Republicans have raised nearly twice as much PAC money from business interests as Democrats through the first three-quarters of the election cycle, and have outraised them in soft money and large individual donations as well, the Center for Responsive Politics said today.
According to a study of contributions through June 30 to congressional campaigns, political parties and the two major presidential candidates, the financial sector led the PAC giving -- dispensing nearly two-thirds of its $59.8 million in donations to Republicans. The business PAC tilt toward the GOP is a change from past campaigns, when funds generally were divided equally between the parties.
Overall, Philip Morris gave the largest total amount with $2.7 million, including $2.1 million in soft money. AT&T followed with $2.1 million in total contributions, with the Association of Trial Lawyers of America just behind. Five labor unions made the top 10 list, along with RJR Nabisco and the American Medical Association. The center tracked $242 million from business, $35 million from labor and $10.6 million from ideological groups.
While the 1994 House freshman class swept into office on a wave of anti-special interest sentiment, its members so far have received nearly half of their campaign donations from political committees and out-of-state contributors, according to a separate Associated Press analysis of campaign finance records through June 30. Overall, 46 percent of the freshman class' funds came from outside the members' states or from political committees, significantly up from the one-third of their contributions that came from these sources in their 1994 races.

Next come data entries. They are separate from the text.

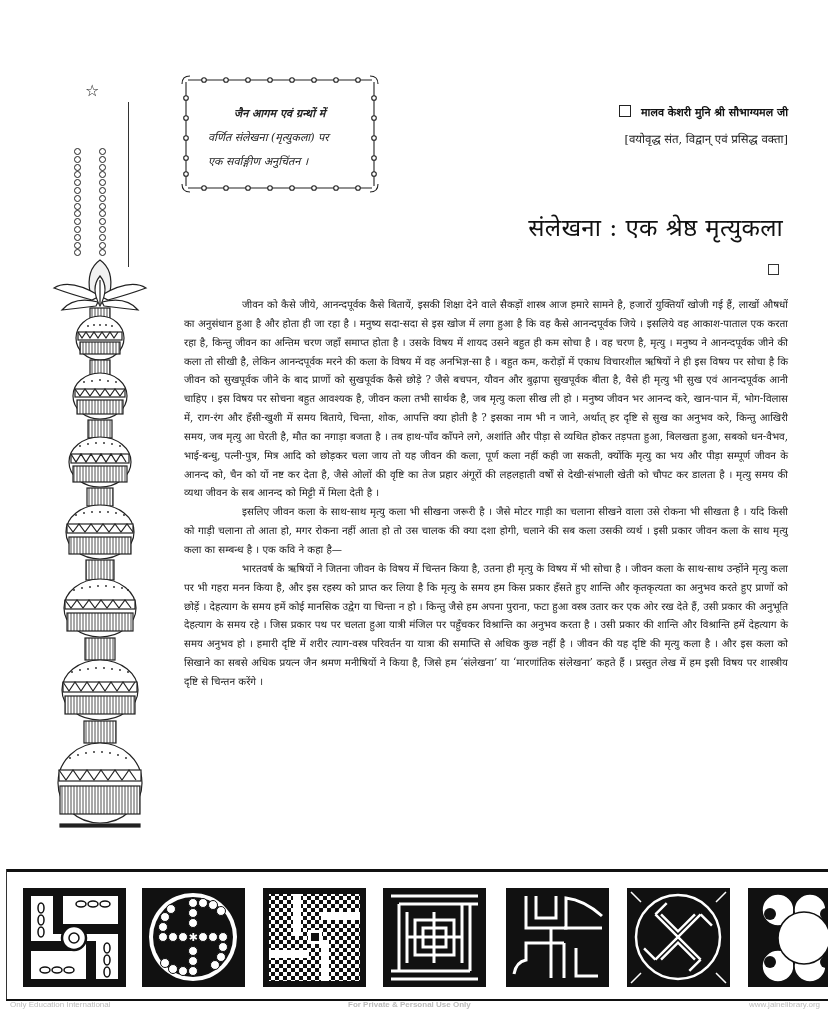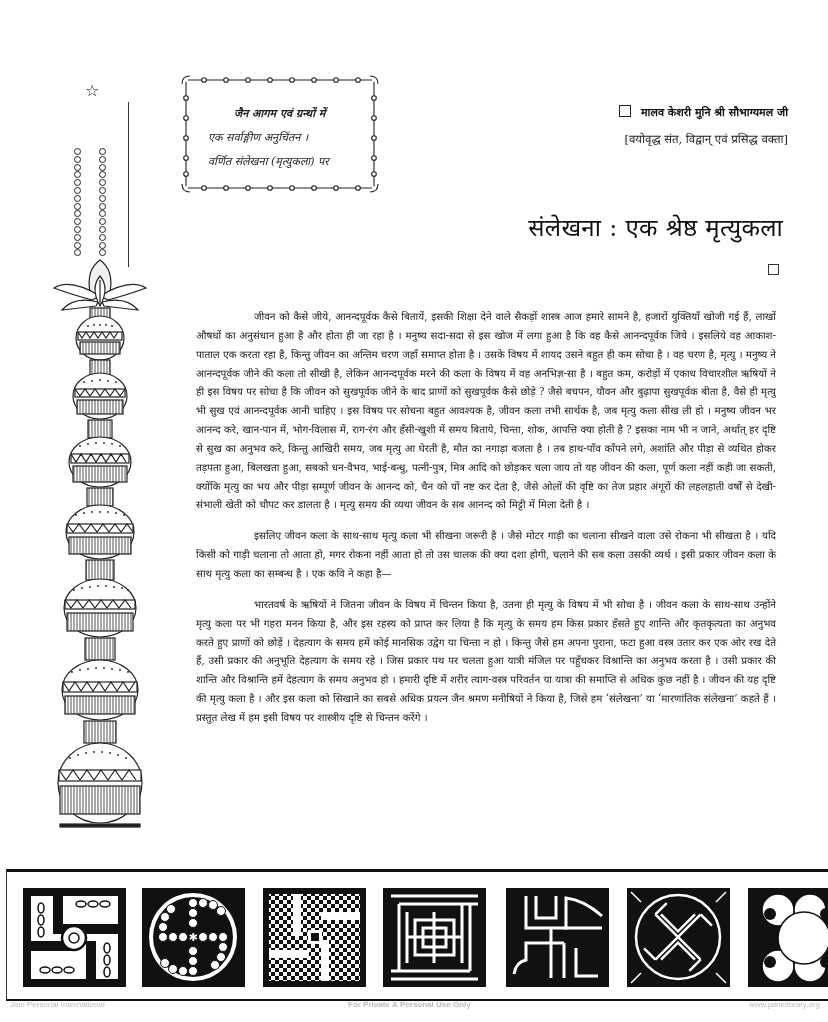--- a/index.html
+++ b/index.html
@@ -247,8 +247,8 @@
     </svg>
     <div class="quote-text">
       <span class="l1">जैन आगम एवं ग्रन्थों में</span>
+      <span style="display:block">वर्णित संलेखना (मृत्युकला) पर</span>
       <span style="display:block">एक सर्वाङ्गीण अनुचिंतन ।</span>
-      <span style="display:block">वर्णित संलेखना (मृत्युकला) पर</span>
     </div>
   </div>
 

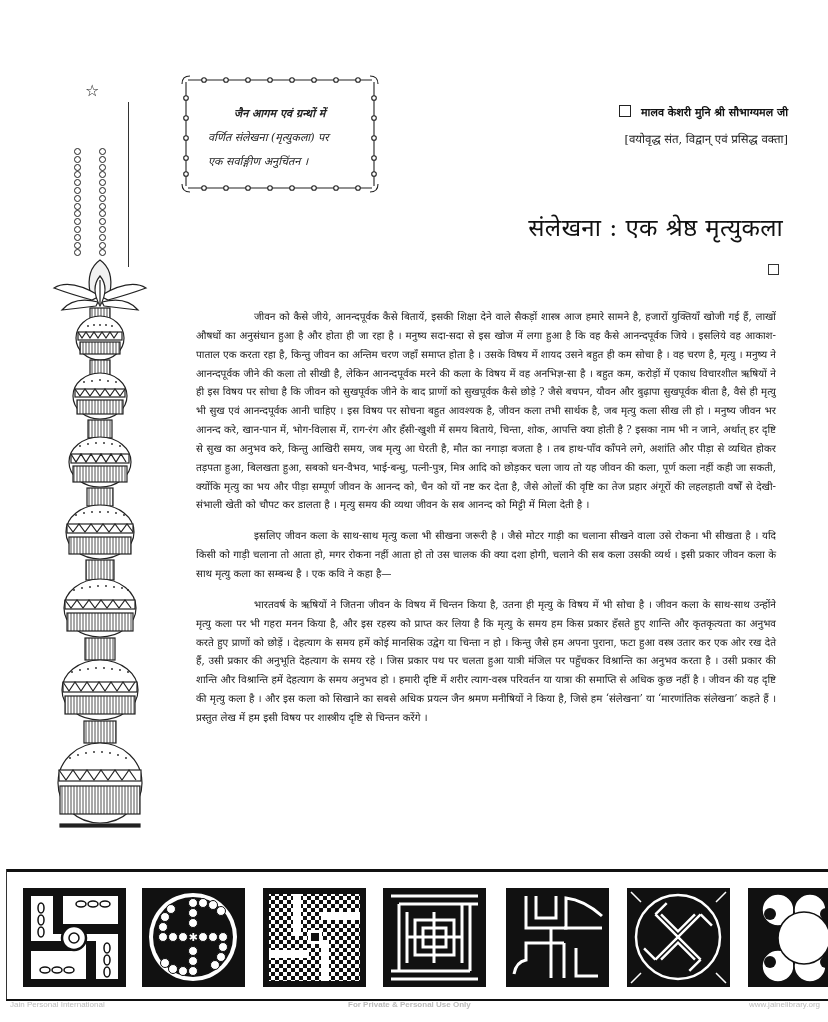--- a/index.html
+++ b/index.html
@@ -34,7 +34,7 @@
 
     
     .body-text { position: absolute; left: 184px; top: 296px; width: 604px; font-family: "DejaVu Serif", serif; font-size: 10.2px; line-height: 18.85px; color: #1a1a1a; text-align: justify; }
-    .body-text p { margin: 12px; text-indent: 58px; }
+    .body-text p { margin: 0; text-indent: 58px; }
     .body-text .verse { text-align: center; text-indent: 0; font-size: 12px; padding-left: 40px; }
 
     

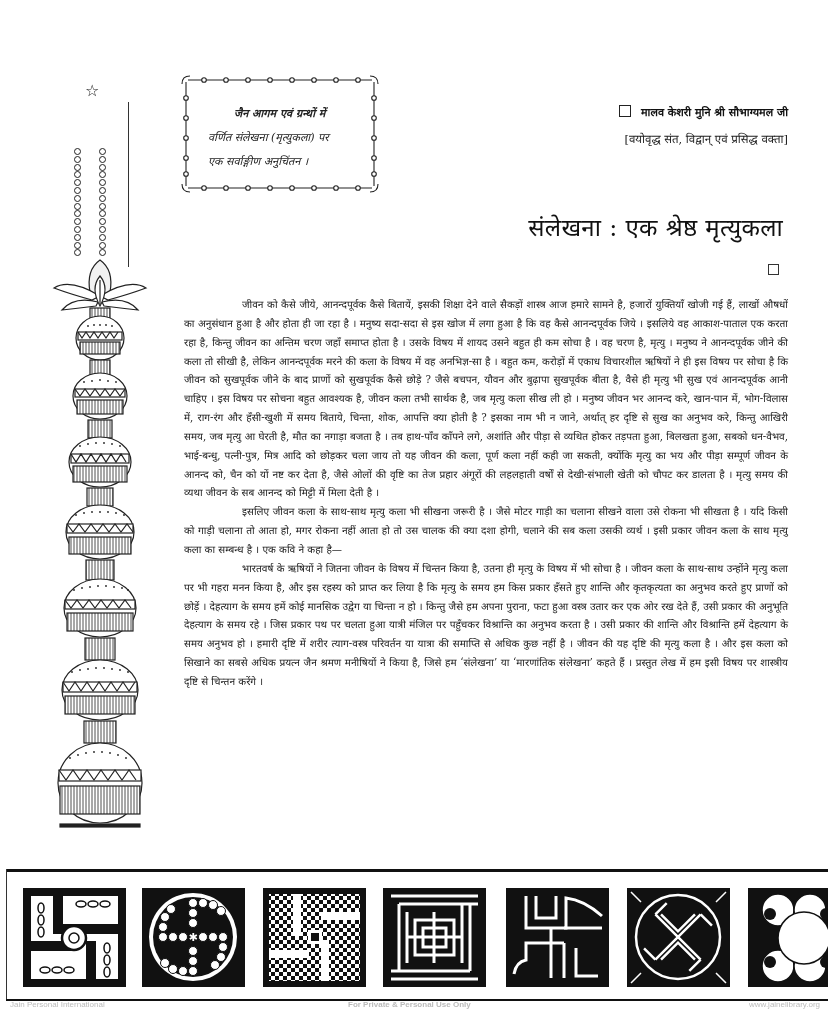--- a/index.html
+++ b/index.html
@@ -413,7 +413,7 @@
     </div>
   </div>
 
-  <div class="footer left">Jain Personal International</div>
+  <div class="footer left">Only Education International</div>
   <div class="footer mid">For Private &amp; Personal Use Only</div>
   <div class="footer right">www.jainelibrary.org</div>
 </div>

Most of the political committee money came from PACs, with a small amount donated by party committees. "They came to Washington to shake it up and they stayed to shake it down," Common Cause President Ann McBride told the AP. Of the 86 freshmen running for re-election, 23 received more than half of their campaign funds from PACs or out-of-state contributors. Five freshmen will not accept PAC donations, but many others who slammed the special interest money before they were incumbents now say they need the funds to compete for re-election, the AP said.
Meanwhile, the nonpartisan Campaign Reform Project is pushing the presidential candidates and the hopefuls in two House races and one Senate contest to make their campaign finance information more accessible to voters. The group took out full-page ads Tuesday in local newspapers in the House races between Rep. Sam Gejdenson, D-Conn., and Republican Edward Munster; Rep. Dan Frisa, R-N.Y., and Democrat Carolyn McCarthy; and the Senate race between Rep. Dick Durbin, D-Ill., and Republican Al Salvi. Another ad ran in the San Diego Union-Tribune in anticipation of Wednesday's presidential debate.
While campaign finance information is on file at the FEC, the ad urges the candidates to make the data more accessible and understandable to voters. Another round of ads will be placed before Election Day, and the group also plans to place a national ad.